Should $48 be too rich for a six-figure employee to cover all at once perhaps someone at city hall could arrange a loan from the streets fund.
The odds are that anyone who interviews for a job such as city manager or city attorney — the only two positions that the City Council directly hires — has a cellphone with services already is likely 100 in 100.
So unless they buy a separate phone and dedicated service for city business, the allowance is going to cover a pre-existing personal expense. That would further justify slashing the allowance even farther.
This might sound like a bit too much thought for a recurring and fairly prevalent expense throughout various levels of government given it is “only” $120 a month. Ratchet the discussion up just one step to the $300 car allowance and do a bit of thinking.

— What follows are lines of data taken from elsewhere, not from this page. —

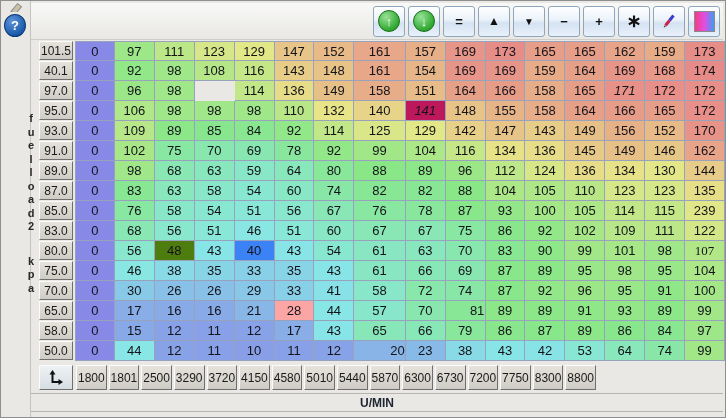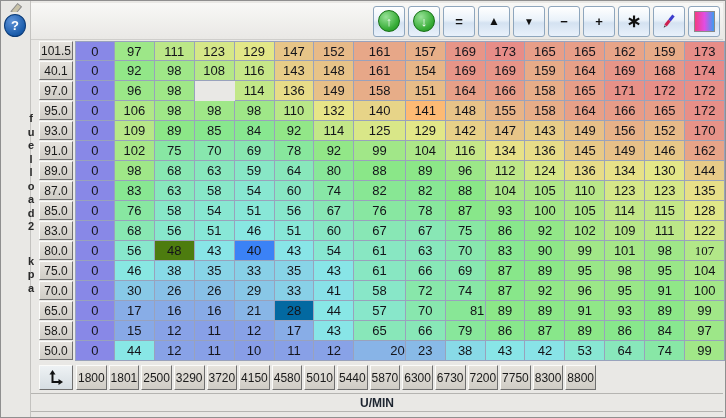--- a/index.html
+++ b/index.html
@@ -200,7 +200,7 @@
       <div class="cell" style="background: rgb(231, 156, 136);">166</div>
       <div class="cell" style="background: rgb(231, 173, 136);">158</div>
       <div class="cell" style="background: rgb(231, 158, 136);">165</div>
-      <div class="cell" style="background: rgb(231, 145, 136);">171</div>
+      <div class="cell" style="background: rgb(231, 145, 136); font-style: italic;">171</div>
       <div class="cell" style="background: rgb(231, 143, 136);">172</div>
       <div class="cell" style="background: rgb(231, 143, 136);">172</div>
       <div class="rowhdr">95.0</div>

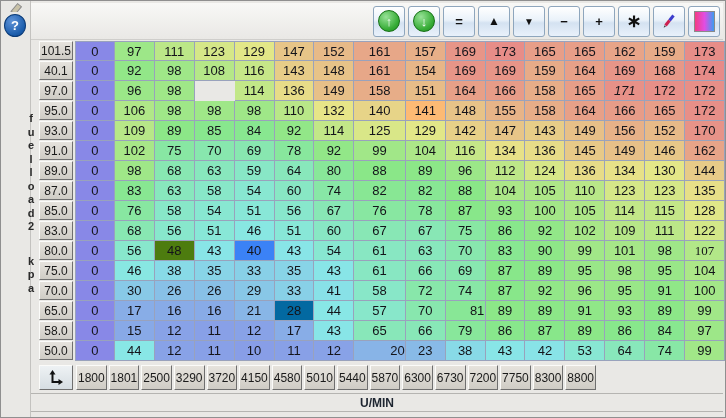--- a/index.html
+++ b/index.html
@@ -212,7 +212,7 @@
       <div class="cell" style="background: rgb(185, 231, 136);">110</div>
       <div class="cell" style="background: rgb(231, 229, 136);">132</div>
       <div class="cell" style="background: rgb(231, 212, 136);">140</div>
-      <div class="cell" style="background: #fdba74;">141</div>
+      <div class="cell" style="background: #be185d; font-style: italic;">141</div>
       <div class="cell" style="background: rgb(231, 195, 136);">148</div>
       <div class="cell" style="background: rgb(231, 180, 136);">155</div>
       <div class="cell" style="background: rgb(231, 173, 136);">158</div>

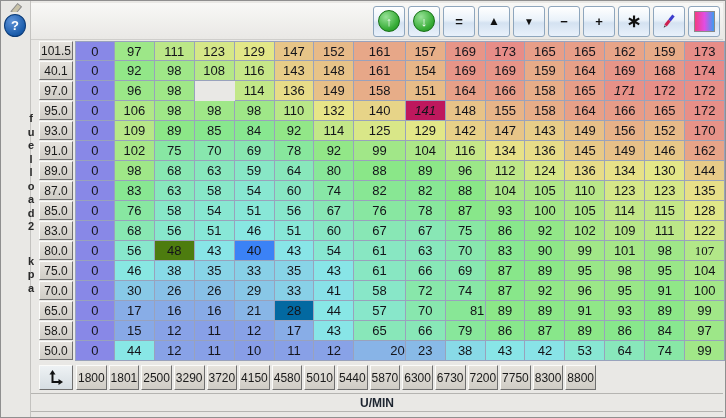--- a/index.html
+++ b/index.html
@@ -304,7 +304,7 @@
       <div class="cell" style="background: rgb(174, 231, 136);">105</div>
       <div class="cell" style="background: rgb(194, 231, 136);">114</div>
       <div class="cell" style="background: rgb(196, 231, 136);">115</div>
-      <div class="cell" style="background: rgb(224, 231, 136);">128</div>
+      <div class="cell" style="background: rgb(224, 231, 136);">239</div>
       <div class="rowhdr">83.0</div>
       <div class="cell first-col" style="background: rgb(136, 136, 231);">0</div>
       <div class="cell" style="background: rgb(136, 231, 178);">68</div>

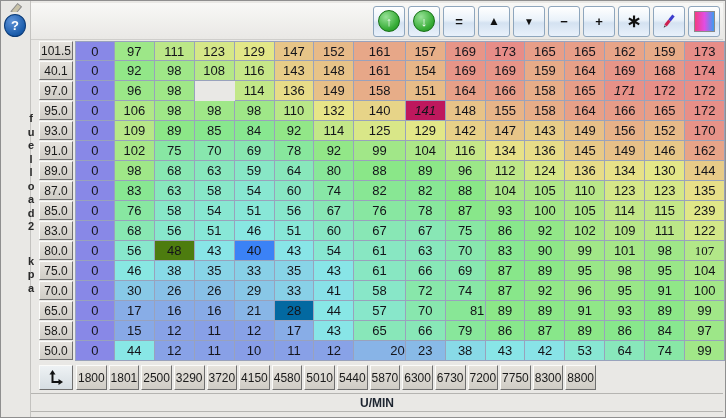--- a/index.html
+++ b/index.html
@@ -379,7 +379,7 @@
       <div class="cell" style="background: rgb(136, 171, 231);">16</div>
       <div class="cell" style="background: rgb(136, 171, 231);">16</div>
       <div class="cell" style="background: rgb(136, 182, 231);">21</div>
-      <div class="cell" style="background: #0369a1;">28</div>
+      <div class="cell" style="background: #fca5a5;">28</div>
       <div class="cell" style="background: rgb(136, 231, 230);">44</div>
       <div class="cell" style="background: rgb(136, 231, 202);">57</div>
       <div class="cell" style="background: rgb(136, 231, 174);">70</div>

Exactly how many miles would a city attorney compile in an average month conducting city business? At a fairy liberal 60 cents per mile —the federal allowance is 56 cents — he’d have to drive 500 miles a month on city business.
Getting to and from work should not count even if he opts to live west of the Altamont Pass.
Again, the argument is it is easier for the city to pay a flat allowance than to reimburse for actual expenses.
And should the city argue it is quibbling over small dollars then your response should be these are simply two extremely low hanging pieces of fruit that point to a systematic, robotic, and virtually non-existent cost analysis of day-to-day municipal expenditures.
If you don’t think it is needed, the most damning evidence is this city over the course of years being on somewhat of an automatic pilot has racked up what will be a $20.9 million deficit in the sewer and water accounts by the time this fiscal year ends on June 30.
Government by sleepwalking is how you get a situation when you are paying twice and then some of what is needed for a cell phone and service and $20.9 million deficits.